Using module in cluster architecture (many upload nodes behind LB)

Question

Using module in cluster architecture (many upload nodes behind LB)

seletskiy opened this issue 12 years ago · comments

Stanislav Seletskiy commented 12 years ago

I'm using upload-progress module in cluster architecture, e.g. I have many upload servers behind load balancer (TCP level). And there is a problem, when I make upload request, I know only load balancer address, not upload server address. And there no way to get upload progress of that server, that handle current upload.

Example: 1 LB, 3 Upload Server (A, B, C). When I do upload request, it handled with, for example, server A (choosen by LB). But when I do upload progress request, it handled by server B, next request by server C, then by A (round robin manner). Obviously, I've got 2 error messages (upload ID is not found) and only one correct answer.
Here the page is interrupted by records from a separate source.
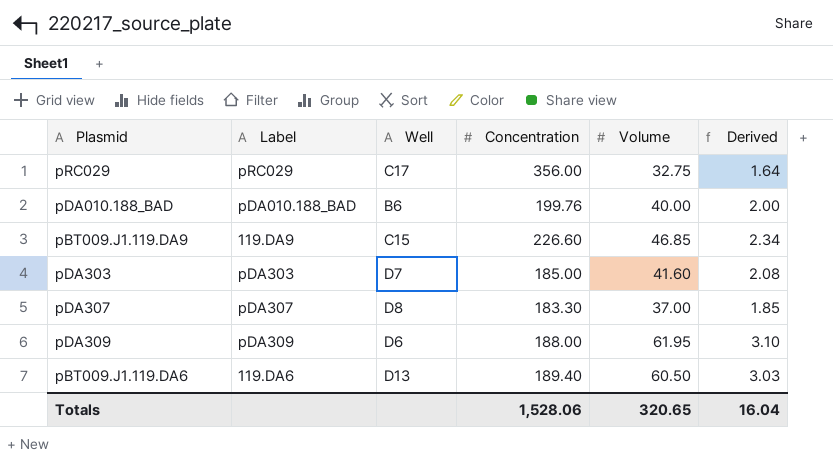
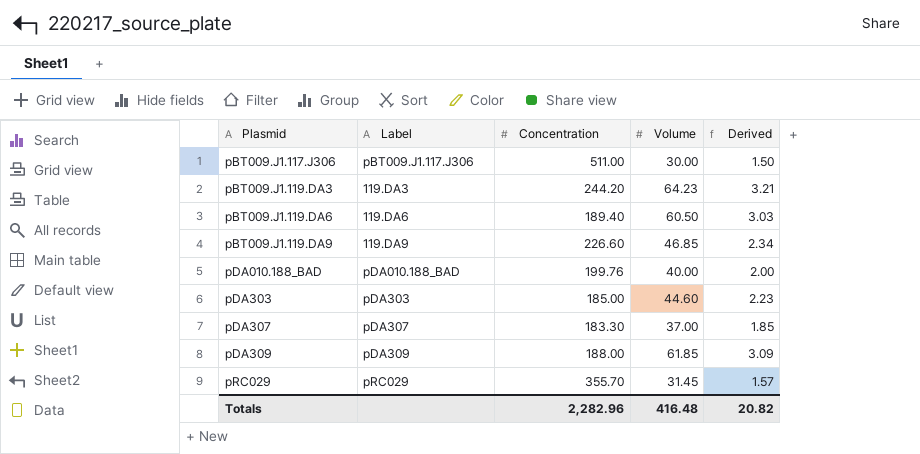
row order: none -> Plasmid ascending
column Well | position: 3 -> none
row pBT009.J1.117.J306: none -> pBT009.J1.117.J306 | 511.00 | 30.00 | 1.50
row pBT009.J1.119.DA3: none -> 119.DA3 | 244.20 | 64.23 | 3.21
pDA303 | Volume: 41.60 -> 44.60
pDA303 | Derived: 2.08 -> 2.23
pDA309 | Volume: 61.95 -> 61.85
pDA309 | Derived: 3.10 -> 3.09
pRC029 | Concentration: 356.00 -> 355.70
pRC029 | Volume: 32.75 -> 31.45
pRC029 | Derived: 1.64 -> 1.57
Totals | Concentration: 1,528.06 -> 2,282.96
Totals | Volume: 320.65 -> 416.48
Totals | Derived: 16.04 -> 20.82

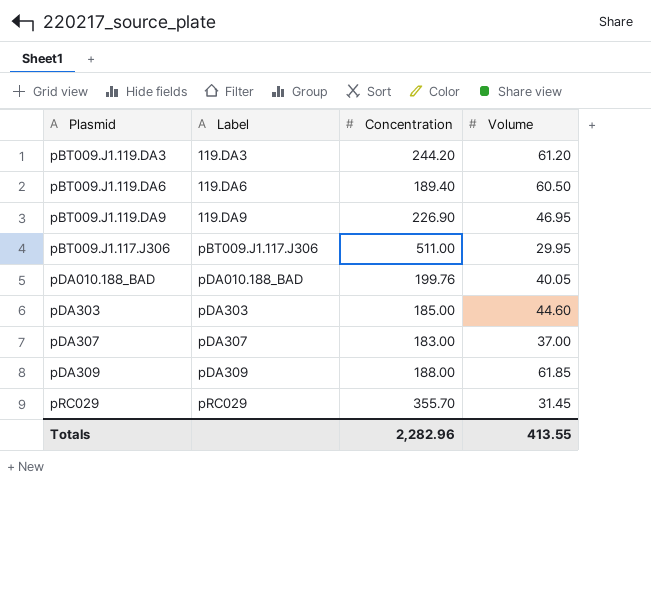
row order: Plasmid ascending -> Label ascending
column Derived | formula: [Volume] * 0.05 -> none
pBT009.J1.119.DA3 | Volume: 64.23 -> 61.20
pBT009.J1.119.DA9 | Concentration: 226.60 -> 226.90
pBT009.J1.119.DA9 | Volume: 46.85 -> 46.95
pBT009.J1.117.J306 | Volume: 30.00 -> 29.95
pDA010.188_BAD | Volume: 40.00 -> 40.05
pDA307 | Concentration: 183.30 -> 183.00
Totals | Volume: 416.48 -> 413.55

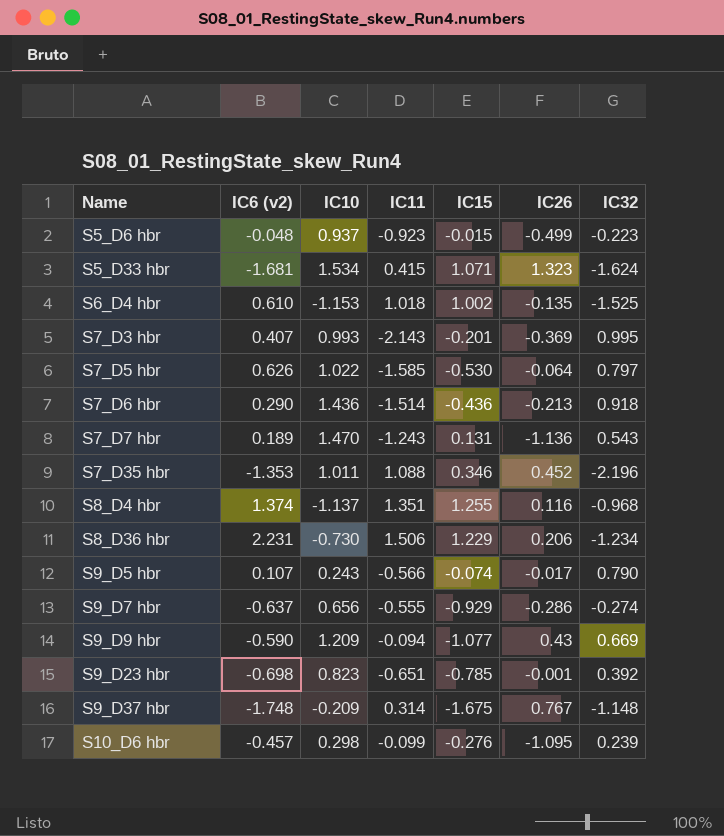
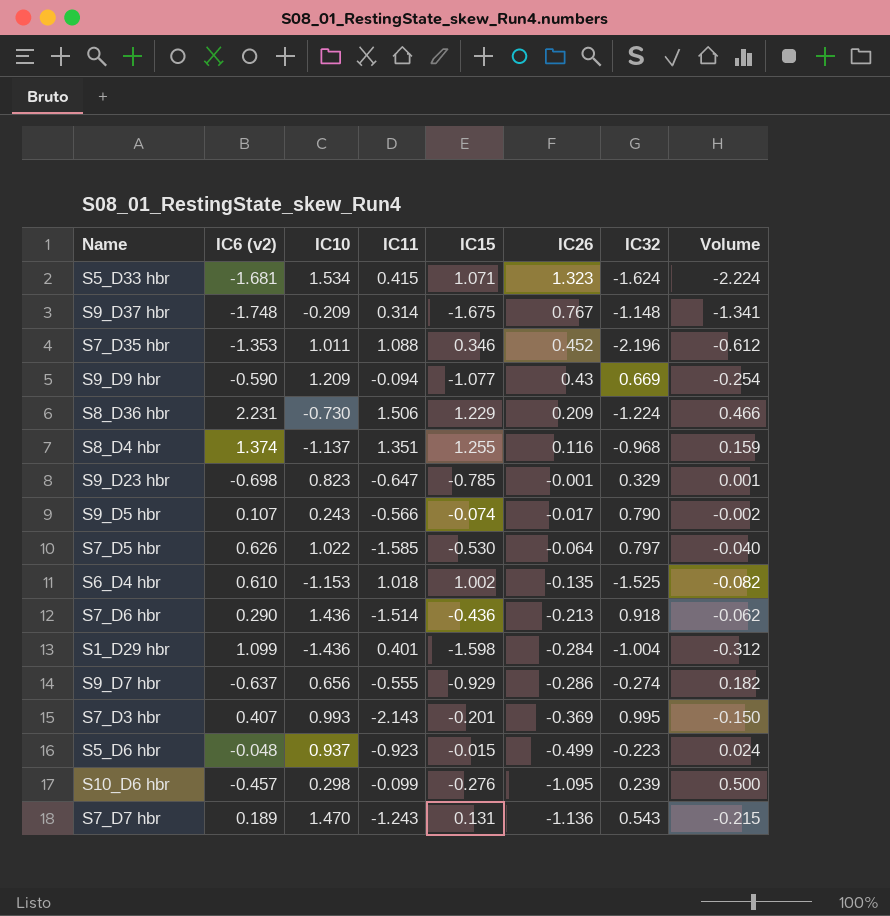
row order: Name ascending -> IC26 descending
column Volume | formula: none -> [IC6 (v2)] * [IC26]
S8_D36 hbr | IC26: 0.206 -> 0.209
S8_D36 hbr | IC32: -1.234 -> -1.224
S9_D23 hbr | IC11: -0.651 -> -0.647
S9_D23 hbr | IC32: 0.392 -> 0.329
row S1_D29 hbr: none -> 1.099 | -1.436 | 0.401 | -1.598 | -0.284 | -1.004 | -0.312

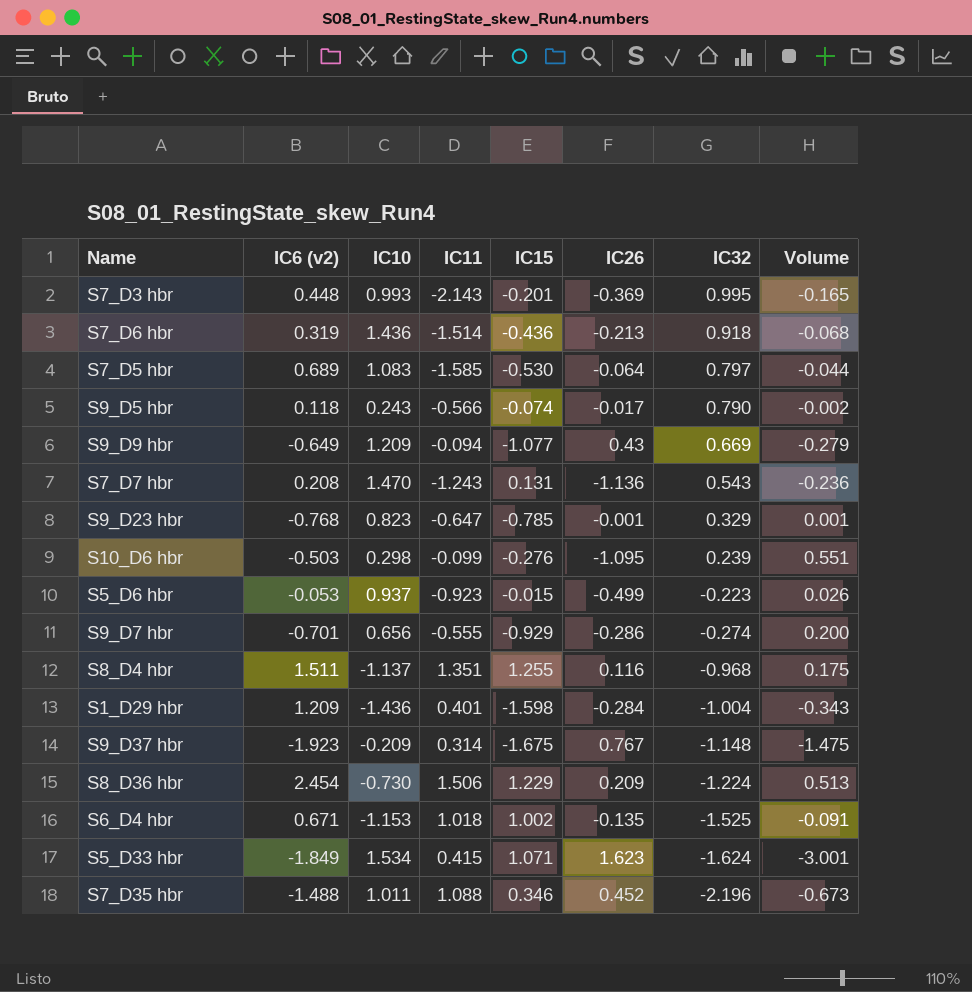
row order: IC26 descending -> IC32 descending
S7_D3 hbr | IC6 (v2): 0.407 -> 0.448
S7_D3 hbr | Volume: -0.150 -> -0.165
S7_D6 hbr | IC6 (v2): 0.290 -> 0.319
S7_D6 hbr | Volume: -0.062 -> -0.068
S7_D5 hbr | IC6 (v2): 0.626 -> 0.689
S7_D5 hbr | IC10: 1.022 -> 1.083
S7_D5 hbr | Volume: -0.040 -> -0.044
S9_D5 hbr | IC6 (v2): 0.107 -> 0.118
S9_D9 hbr | IC6 (v2): -0.590 -> -0.649
S9_D9 hbr | Volume: -0.254 -> -0.279
S7_D7 hbr | IC6 (v2): 0.189 -> 0.208
S7_D7 hbr | Volume: -0.215 -> -0.236
S9_D23 hbr | IC6 (v2): -0.698 -> -0.768
S10_D6 hbr | IC6 (v2): -0.457 -> -0.503
S10_D6 hbr | Volume: 0.500 -> 0.551
S5_D6 hbr | IC6 (v2): -0.048 -> -0.053
S5_D6 hbr | Volume: 0.024 -> 0.026
S9_D7 hbr | IC6 (v2): -0.637 -> -0.701
S9_D7 hbr | Volume: 0.182 -> 0.200
S8_D4 hbr | IC6 (v2): 1.374 -> 1.511
S8_D4 hbr | Volume: 0.159 -> 0.175
S1_D29 hbr | IC6 (v2): 1.099 -> 1.209
S1_D29 hbr | Volume: -0.312 -> -0.343
S9_D37 hbr | IC6 (v2): -1.748 -> -1.923
S9_D37 hbr | Volume: -1.341 -> -1.475
S8_D36 hbr | IC6 (v2): 2.231 -> 2.454
S8_D36 hbr | Volume: 0.466 -> 0.513
S6_D4 hbr | IC6 (v2): 0.610 -> 0.671
S6_D4 hbr | Volume: -0.082 -> -0.091
S5_D33 hbr | IC6 (v2): -1.681 -> -1.849
S5_D33 hbr | IC26: 1.323 -> 1.623
S5_D33 hbr | Volume: -2.224 -> -3.001
S7_D35 hbr | IC6 (v2): -1.353 -> -1.488
S7_D35 hbr | Volume: -0.612 -> -0.673

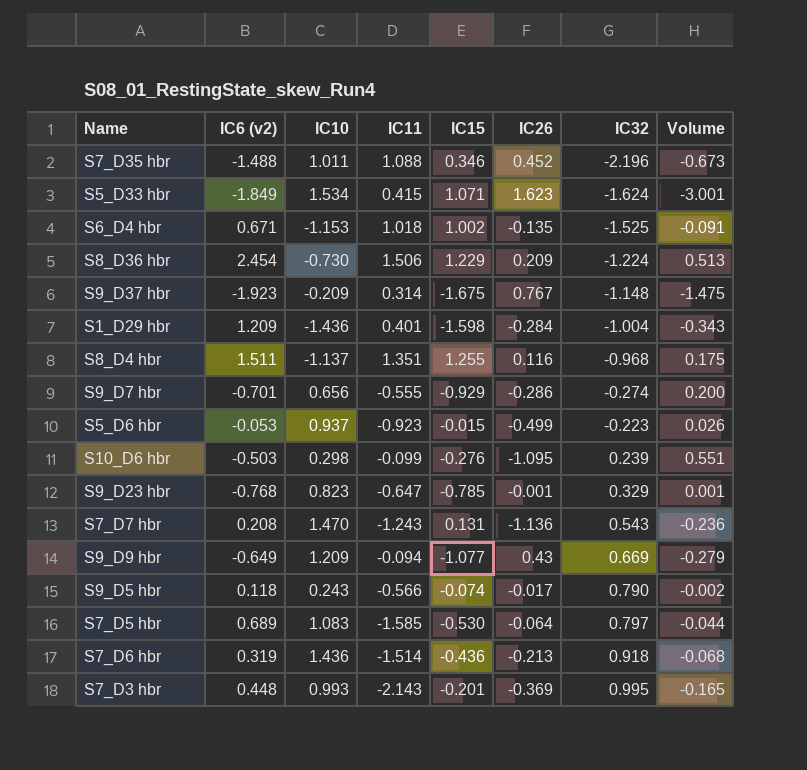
row order: IC32 descending -> IC32 ascending

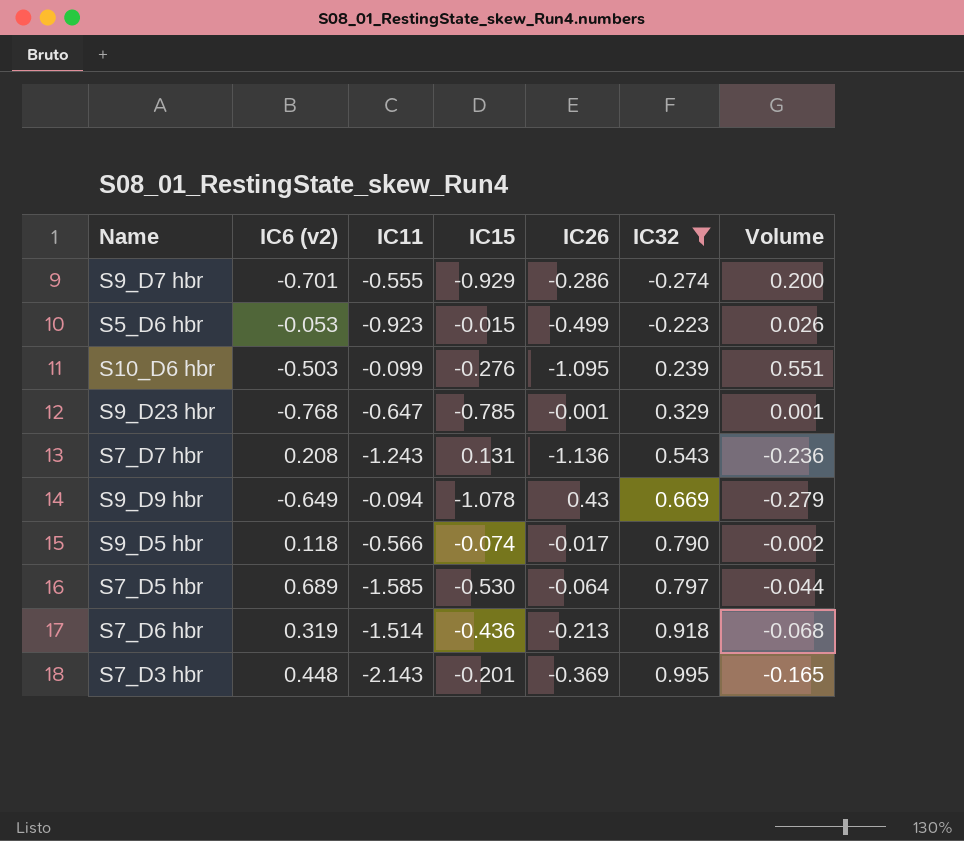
filter: none -> IC32 >= -0.274
column IC10 | position: 3 -> none
S9_D9 hbr | IC15: -1.077 -> -1.078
So, I want a mechanism to get upload progress correctly. There is native way to do this in nginx: proxy_next_upstream directive, which can pass request to another server when current server answers with bad HTTP code.

There is my suggestion: add some way to return HTTP code from upload-progress module to make it possible to handle answer with proxy_next_upstream directive.

There's an my patch and example configuration: seletskiy/nginx-upload-progress-module@42b6b60d

Brice Figureau · Answer 1 · Mon May 14 2012 23:58:41 GMT+0800 (China Standard Time)

What I usually recommend is to configure the LB to stick to a back-end based on the X-Progress-ID.

I had a look to your configuration example (I'm not familiar with proxy_next_upstream) and I don't understand how it can work. Is the configuration the one on the LB (assuming it is nginx and not something else) or is it one of your upstream server configuration?
If it's the config of the LB, I fail to see how it can try more than 2 upstreams.
Can you elaborate?
Have you tried this patch on a real infrastructure?

Stanislav Seletskiy · Answer 2 · Tue May 15 2012 11:52:13 GMT+0800 (China Standard Time)

Thanks for answer.

I couldn't configure LB that way you propose, because of it balances packets
purely on TCP layer, without any knowledge about protocol.

Configuration example file I suggest is placed on all upload nodes behind LB, and this configuration is same for all nodes.

Each of upload nodes have upstream that contains all other upload nodes except this one.

My scheme works this way:

Upload progress request come to first upload server;
Upload progress module checks upload, and, if it not found, returns 404 Not Found HTTP code;
That error code handled by error_page directive, so request is passed to @fallback location.
Next, in @fallback location, proxy_pass directive takes control: it passes current request (upload progress request) to specified upstream;
If server in upstream answers with 'good' HTTP code (200 OK), than answer returned to client;
If server in upstream answers with 404 Not Found, then proxy_next_upstream transfers request to next server in upstream, after that answer checked by 5-6 rules again.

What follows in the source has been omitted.